In the entries that follow, find every line containing "none" and copy it.

[Content revision data]
————————

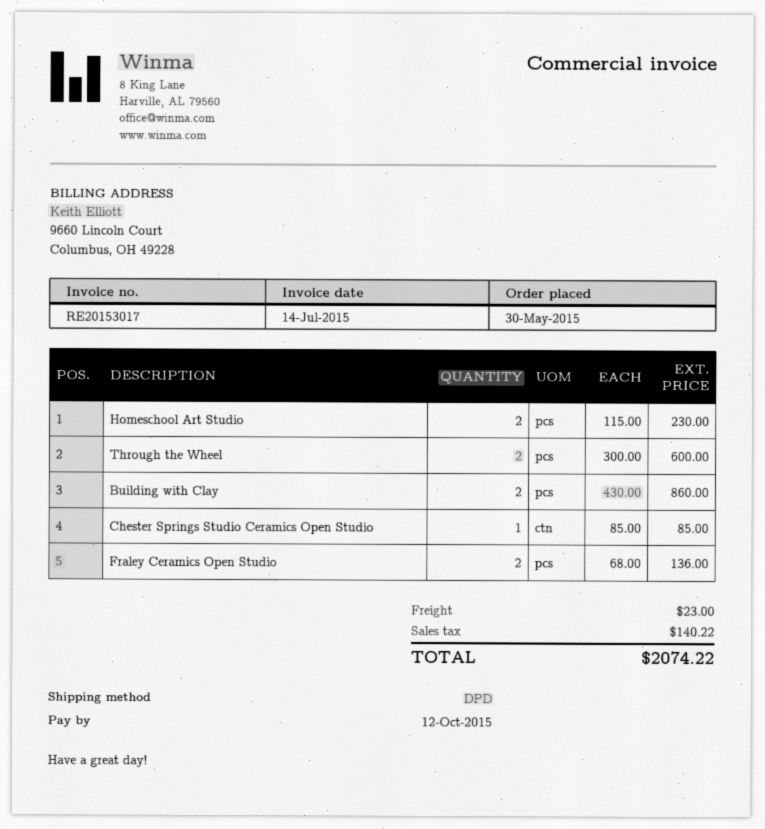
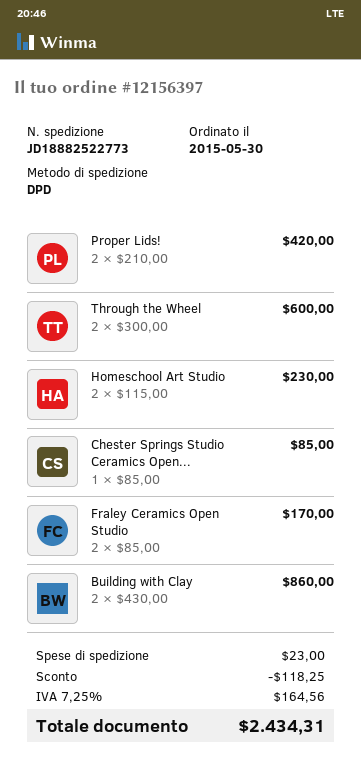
Fraley Ceramics Open Studio: 2 x 68.00 = 136.00 -> 2 x 85.00 = 170.00
Proper Lids!: none -> 2 x 210.00 = 420.00
discount: none -> 118.25
tax: 140.22 -> 164.56
total: 2074.22 -> 2434.31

————————

Your response —
Proper Lids!: none -> 2 x 210.00 = 420.00
discount: none -> 118.25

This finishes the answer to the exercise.